What is the treatment for A-A subluxation?

A

Less severe - collar.

Severe - surgical fusion.

43
Q

What is the difference between cervical nerve root compression and peripheral nerve compression neuropathies?

A

They will cause symptoms and signs affecting peripheral nerve sensory and motor territories rather than dermatomal and myotomal distributions.

44
Q

What forms the carpal tunnel and what passes through it?

A

Carpal bones and flexor retinaculum.
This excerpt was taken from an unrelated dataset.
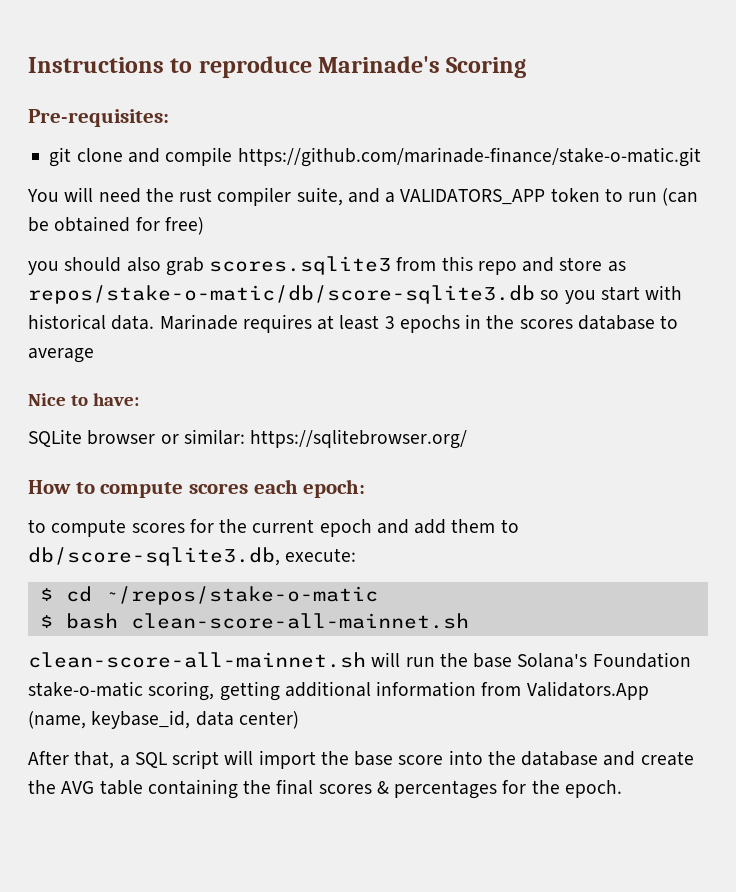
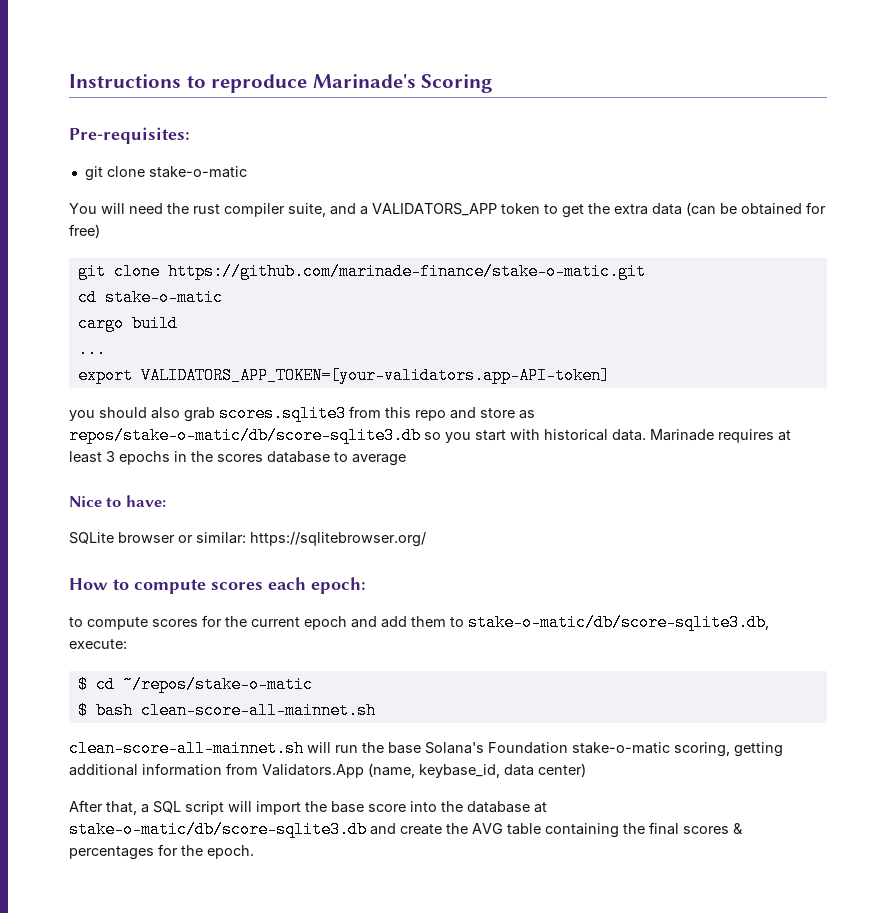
[127,147,701,167] and compile https://github.com/marinade-finance/stake-o-matic.git -> [148,166,247,178] stake-o-matic
[628,192,658,202] run -> [562,203,682,218] get the extra data
(204, 226) none -> [77,263,646,280] [77,289,223,306] [77,315,178,332] [77,341,106,358] [77,367,610,384] // git clone https://github.com/marinade-finance/stake-o-matic.git // cd stake-o-matic // cargo build // ... // export VALIDATORS_APP_TOKEN=[your-validators.app-API-token]
[28,547,280,566] db/score-sqlite3.db, -> [468,614,769,631] stake-o-matic/db/score-sqlite3.db,
(599, 758) none -> [534,802,547,813] [69,821,367,838] at stake-o-matic/db/score-sqlite3.db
Median nerve and 9 flexor tendons in synovial covering.

45
Q

What are some causes of secondary carpal tunnel syndrome?

A

RA, conditions resulting in fluid retention (pregnancy, diabetes, chronic renal failure, hypothyroidism), fractures around wrist (Colles fracture).

46
Q

Are women or men more affected by CTS?

A

Women.

47
Q

What is the presentation of CTS?

A

Parathesiae in median nerve innervated digits (thumb and radial 2 1/2 fingers) which is usually worse at night, loss of sensation and sometimes weakness of the thumb and clumsiness in areas of the hand supplied by the median nerve.

48
Q

What examination findings would there be in CTS?

A

Demonstratable loss of senation and/or muscle wasting of the thenar eminenece (chronic severe cases).

49
Q

How can you reproduce symptoms of CTS?

A

Tinel’s test (percussing over median nerve) or Phalen’s test (holding the wrists hyper-flexed).

50
Q

What investigation can confirm CTS?

A

Nerve conduction studies.

51
Q

What are the conservative treatments for CTS?

A

Conservative - wrist splints at night to prevent flexion, corticosteroid injection.

52
Q

What us the surgical management of CTS?

A

Division of transverse carpal ligament under local anaesthetic (highly successful but risk of damage to median nerve).

53
Q

What is cubital tunnel syndrome?

A

Compression of the ulnar nerve at the elbow behind the medial epicondyle (funny bone area).

54
Q

What is the presentation of cubital tunnel syndrome?

A

Paraethesiae in the ulnar 1 1/2 fingers and maybe weakness of the ulnar nerve innervated muscles.

55
Q

What tests can you do to assess cubital tunnel syndrome?

A

Tinel’s test over cubital tunnel and Froment’s test.

56
Q

What causes cubital tunnel syndrome?

A

Right band of fascia forming the roof of tunnel (Osborne’s fascia) or due to tightness at untermuscular septum as nerve passes through or between the two heads at the origin of flexor carpi ulnaris.